WITCH is a new multiple sequence alignment (MSA) tool that combines techniques from UPP and MAGUS. It aims to solve alignment problems, particularly when input sequences contain fragments. The whole pipeline can be described as follows:

  1. Given a set of unaligned sequences S, pick at most 1,000 “full-length” sequences to form a backbone alignment B and a backbone tree T (Full-length sequences refer to sequences of lengths that are within 25% of the median length).

  2. Create an ensemble of HMMs (eHMM, see UPP for more details) from B and T.

  3. For each remaining unaligned sequence, align it to high-ranked HMMs to obtain a set of weighted support alignments; then, merge the support alignments using Graph Clustering Merger (GCM, an alignment merger technique introduced in MAGUS). 4. Transitively add the merged alignment of each query to B, and report the final alignment on S.

WITCH pipeline

For a more detailed explanation of the WITCH algorithm, please refer to the publication below:

Publication

Shen, Chengze, Minhyuk Park, and Tandy Warnow. “WITCH: Improved Multiple Sequence Alignment Through Weighted Consensus Hidden Markov Model Alignment.” Journal of Computational Biology, May 17, 2022. https://doi.org/10.1089/cmb.2021.0585.

Note and Acknowledgement

WITCH includes and uses:

  1. MAGUS (we use the Github version updated on April 5th 2021).

  2. HMMER suites (v3.1b2 - hmmbuild, hmmsearch, hmmalign).

  3. UPP (v4.5.1; we use only partial functionalities).

  4. FastTreeMP (v2.1).

  5. MAFFT (macOS v7.490).

  6. MCL (linux version from MAGUS; macOS version 21-257).

Installation

This section lays out the necessary steps to run WITCH. WITCH was tested and passed builds on Python 3.7 to 3.11.

Now, the program fully supports Linux and macOS systems. We provide necessary binary executables for both systems, but you can supplement your own by changing the paths in the main.config file. In cases of conflicting installations (e.g., different versions of MAFFT), please supplement with the version on your system. If you experience any difficulty running WITCH, please contact Chengze Shen (chengze5@illinois.edu).

For the macOS system on the latest chips (e.g., M1/M2), you may need to compile and supply your own binaries for WITCH to run successfully. That is, change the paths of binaries in main.config (or use -c /path/to/user/config to avoid changing the default config file) to the ones on your system.

Install with PyPI (pip)

The easiest way to install WITCH is to use the PyPI distribution.

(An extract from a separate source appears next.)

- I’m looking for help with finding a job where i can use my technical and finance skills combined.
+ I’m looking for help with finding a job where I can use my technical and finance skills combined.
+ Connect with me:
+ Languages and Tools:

# 1. Install with pip (--user if no root access)
pip3 install witch-msa [--user]

# 2. After installation, users can run WITCH with either "witch-msa" or "witch.py" anywhere in the system
#    (Optional) Include "-y" or "--bypass-setup" to avoid being asked where to put the WITCH config file.
#               Using this option will default to use "~/.witch_msa" as the config directory. You only
#               need to use this option once.
witch-msa [-h] [-y]   # or,
witch.py [-h] [-y]

Install from the source file

Requirements

python>=3.7
cython>=0.29
configparser>=5.0.0
DendroPy>=4.4.0,<4.6.0
numpy>=1.15
psutil>=5.0
tqdm>=4.0.0

Installation Steps

# 1. Install via GitHub repo
git clone https://github.com/c5shen/WITCH.git

# 2. Install all requirements
# If you do not have root access, use "pip3 install -r requirements.txt --user"
cd WITCH
pip3 install -r requirements.txt

# 3. (Optional) Run setup.py to set up main.config. Please refer to "witch_msa/default.config"
#    Additionally, software binaries available in the user's environment will be prioritized for usage.
#    Use "-c" if want to install to WITCH/.witch_msa/main.config
#    Default is to ~/.witch_msa/main.config
python3 setup.py config [-c]

# 4. Execute the WITCH python script with -h to see allowed commandline parameter settings
#    When running WITCH normally, if step 3 is not run, you will be prompted to generate
#    "main.config" when running WITCH for the first time.
#    (Optional) Include "-y" or "--bypass-setup" to avoid being asked where to put the
#               WITCH config file. Using this option will default to use "~/.witch_msa"
#               as the config directory. You only need to use this option once.
python3 witch.py [-h] [-y]

main.config

main.config file will be created after running WITCH for the first time or created with python setup.py config [-c]. If it is not found, you will be prompted to choose where to create the file (default: ~/.witch_msa/main.config). As mentioned above, you can use -y or --bypass-setup to bypass this prompt by defaulting to ~/.witch_msa/main.config.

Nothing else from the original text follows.